(Entries taken from a collection)
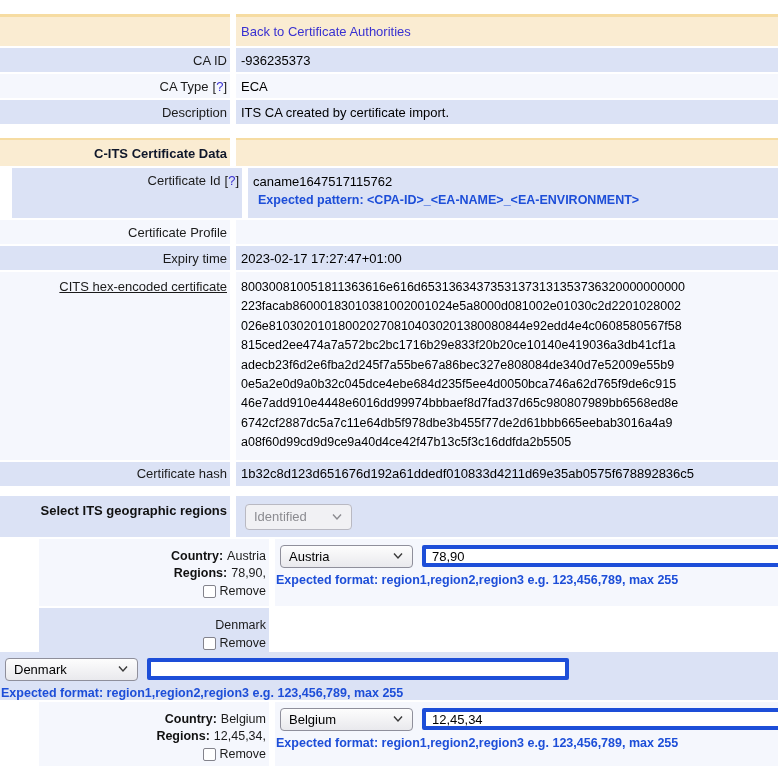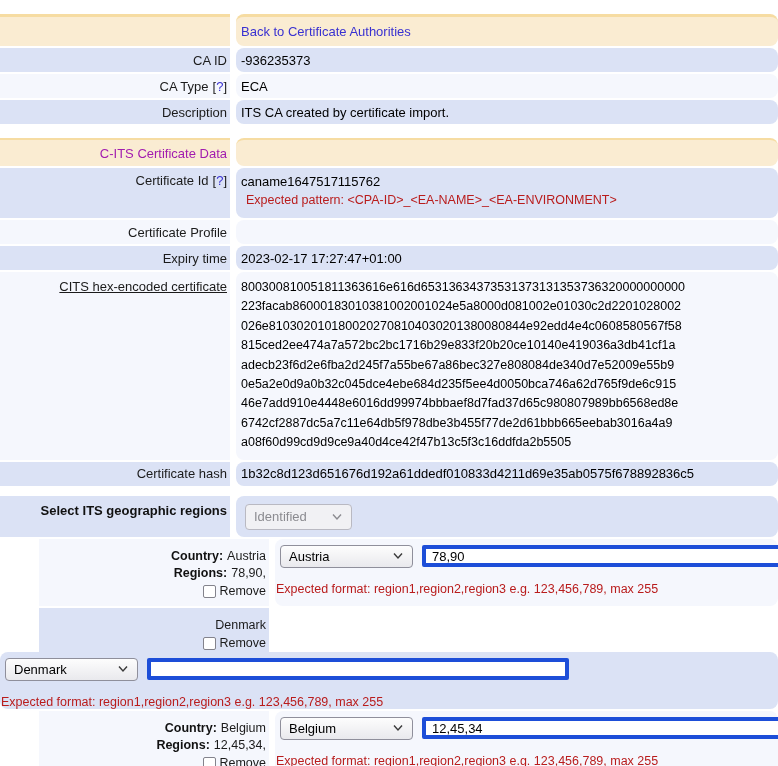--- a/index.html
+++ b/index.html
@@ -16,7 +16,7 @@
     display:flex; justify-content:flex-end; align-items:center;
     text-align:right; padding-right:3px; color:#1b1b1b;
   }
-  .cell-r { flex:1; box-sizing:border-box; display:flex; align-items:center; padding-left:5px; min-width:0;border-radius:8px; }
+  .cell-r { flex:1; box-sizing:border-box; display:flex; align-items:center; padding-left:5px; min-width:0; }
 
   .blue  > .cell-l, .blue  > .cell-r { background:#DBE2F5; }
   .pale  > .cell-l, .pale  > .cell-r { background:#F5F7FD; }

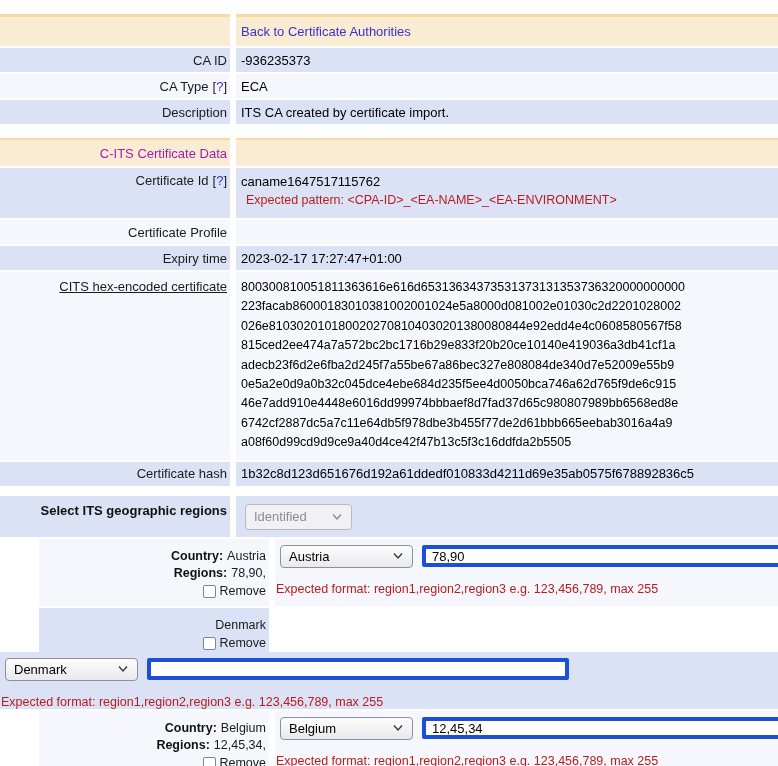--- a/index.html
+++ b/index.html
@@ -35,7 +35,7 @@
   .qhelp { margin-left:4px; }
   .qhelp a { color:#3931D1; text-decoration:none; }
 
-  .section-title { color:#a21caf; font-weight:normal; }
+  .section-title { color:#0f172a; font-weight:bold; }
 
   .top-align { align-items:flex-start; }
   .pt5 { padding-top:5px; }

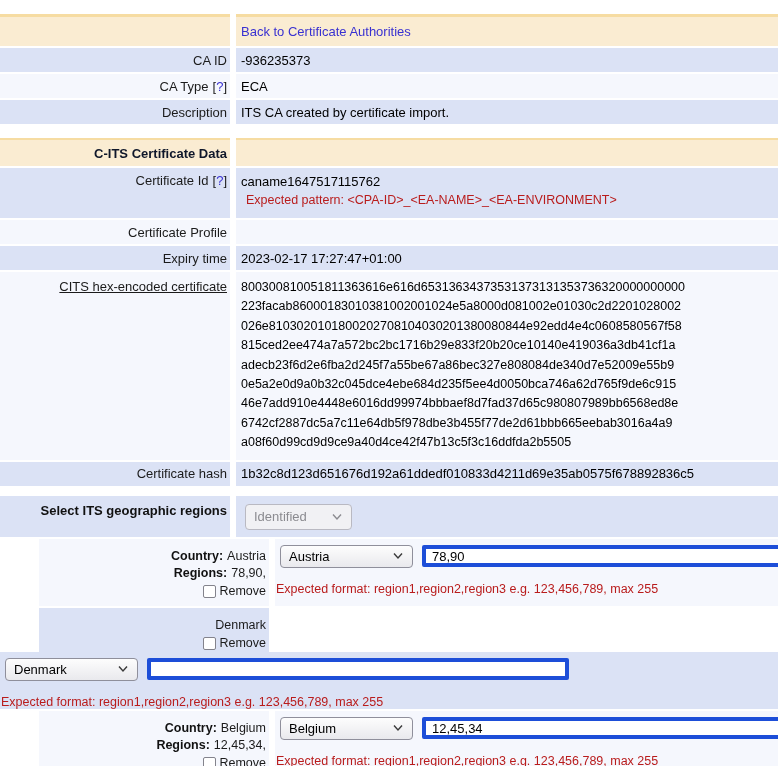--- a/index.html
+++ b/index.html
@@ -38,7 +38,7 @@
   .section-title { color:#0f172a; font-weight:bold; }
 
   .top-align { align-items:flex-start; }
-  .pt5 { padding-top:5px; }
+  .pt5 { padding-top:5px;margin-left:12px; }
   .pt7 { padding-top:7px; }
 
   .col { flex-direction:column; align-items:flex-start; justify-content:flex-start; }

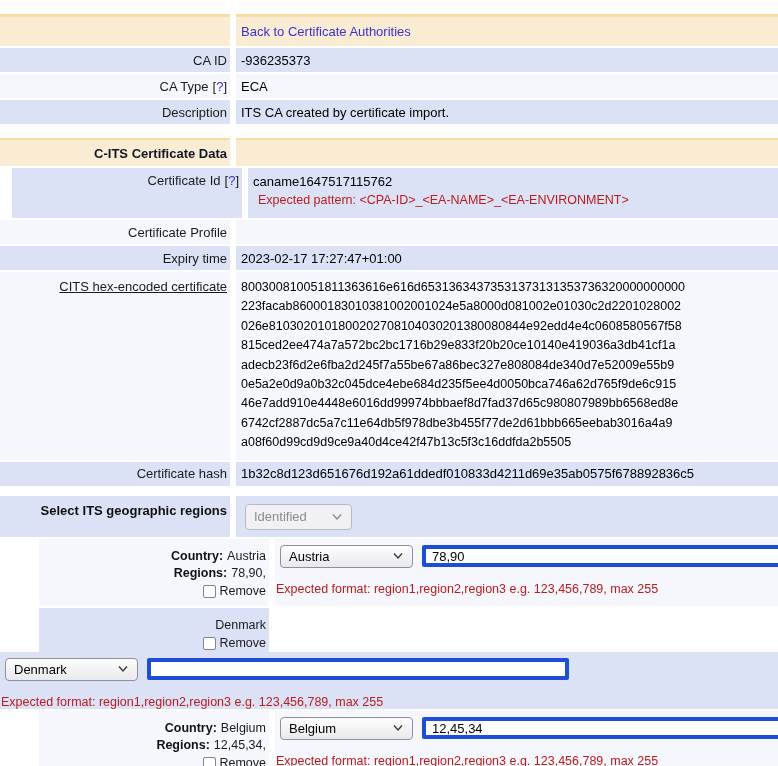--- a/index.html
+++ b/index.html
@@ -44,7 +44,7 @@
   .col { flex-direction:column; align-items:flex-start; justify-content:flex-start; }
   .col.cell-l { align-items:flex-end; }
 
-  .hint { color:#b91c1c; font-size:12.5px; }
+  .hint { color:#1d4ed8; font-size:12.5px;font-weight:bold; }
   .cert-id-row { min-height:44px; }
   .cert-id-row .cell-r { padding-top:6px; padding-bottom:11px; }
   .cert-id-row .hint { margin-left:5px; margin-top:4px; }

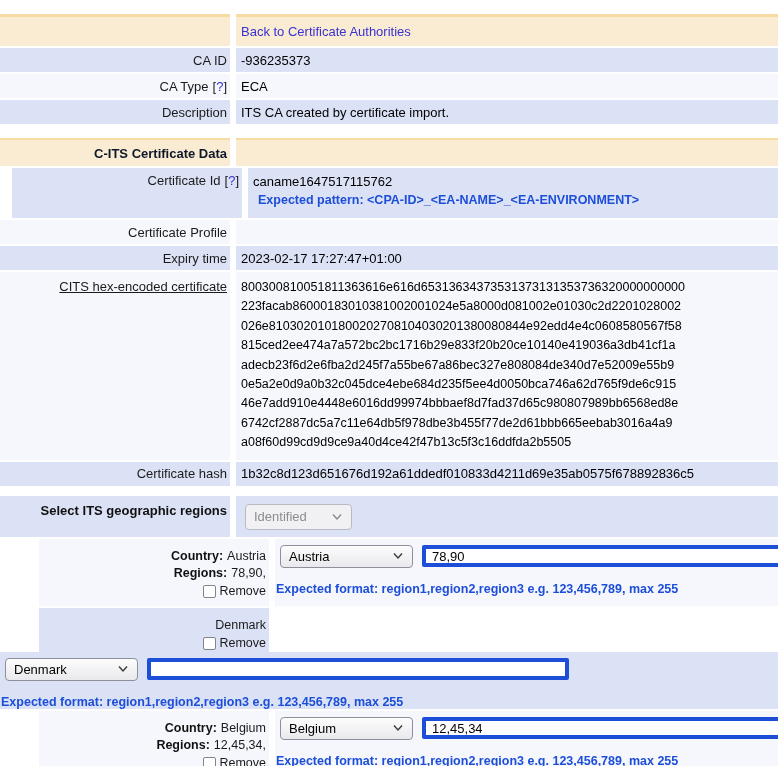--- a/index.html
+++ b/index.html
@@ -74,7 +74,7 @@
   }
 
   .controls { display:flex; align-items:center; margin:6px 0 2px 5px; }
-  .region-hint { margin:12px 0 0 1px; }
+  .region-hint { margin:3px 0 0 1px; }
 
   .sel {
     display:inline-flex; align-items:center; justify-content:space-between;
==
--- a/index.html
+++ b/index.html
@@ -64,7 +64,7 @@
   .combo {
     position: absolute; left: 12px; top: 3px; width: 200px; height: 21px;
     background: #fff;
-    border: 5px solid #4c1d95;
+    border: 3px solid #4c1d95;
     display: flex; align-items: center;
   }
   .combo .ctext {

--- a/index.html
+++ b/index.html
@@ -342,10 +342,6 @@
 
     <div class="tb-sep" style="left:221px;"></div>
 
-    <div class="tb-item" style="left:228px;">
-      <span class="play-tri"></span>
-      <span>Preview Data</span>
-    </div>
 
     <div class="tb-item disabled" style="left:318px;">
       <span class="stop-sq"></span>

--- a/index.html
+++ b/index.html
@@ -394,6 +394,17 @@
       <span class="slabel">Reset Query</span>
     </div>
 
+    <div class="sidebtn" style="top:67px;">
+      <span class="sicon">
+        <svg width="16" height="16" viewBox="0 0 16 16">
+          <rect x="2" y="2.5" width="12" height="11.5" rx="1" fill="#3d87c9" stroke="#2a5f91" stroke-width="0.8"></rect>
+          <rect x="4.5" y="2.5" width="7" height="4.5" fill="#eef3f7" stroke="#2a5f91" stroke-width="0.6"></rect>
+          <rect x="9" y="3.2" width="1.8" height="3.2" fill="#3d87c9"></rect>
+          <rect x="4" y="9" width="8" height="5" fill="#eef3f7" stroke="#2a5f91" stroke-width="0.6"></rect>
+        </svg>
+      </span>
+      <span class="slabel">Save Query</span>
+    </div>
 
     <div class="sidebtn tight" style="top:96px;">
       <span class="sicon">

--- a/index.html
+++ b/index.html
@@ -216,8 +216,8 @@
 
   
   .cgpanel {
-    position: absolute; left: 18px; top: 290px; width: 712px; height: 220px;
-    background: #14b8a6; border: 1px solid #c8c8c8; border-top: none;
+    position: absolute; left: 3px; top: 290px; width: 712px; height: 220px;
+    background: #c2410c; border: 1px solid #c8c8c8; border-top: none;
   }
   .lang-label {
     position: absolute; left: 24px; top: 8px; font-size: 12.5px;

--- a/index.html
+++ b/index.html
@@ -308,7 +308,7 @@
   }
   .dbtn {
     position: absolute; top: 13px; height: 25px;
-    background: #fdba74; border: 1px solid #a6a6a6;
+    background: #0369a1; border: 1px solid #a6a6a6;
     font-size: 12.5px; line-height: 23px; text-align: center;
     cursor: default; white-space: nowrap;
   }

*WHAT THE TASK REQUIRES*
Count of lines in the data above that contain the string "font": give this number and no other words.

*SOLVED EXERCISE*
7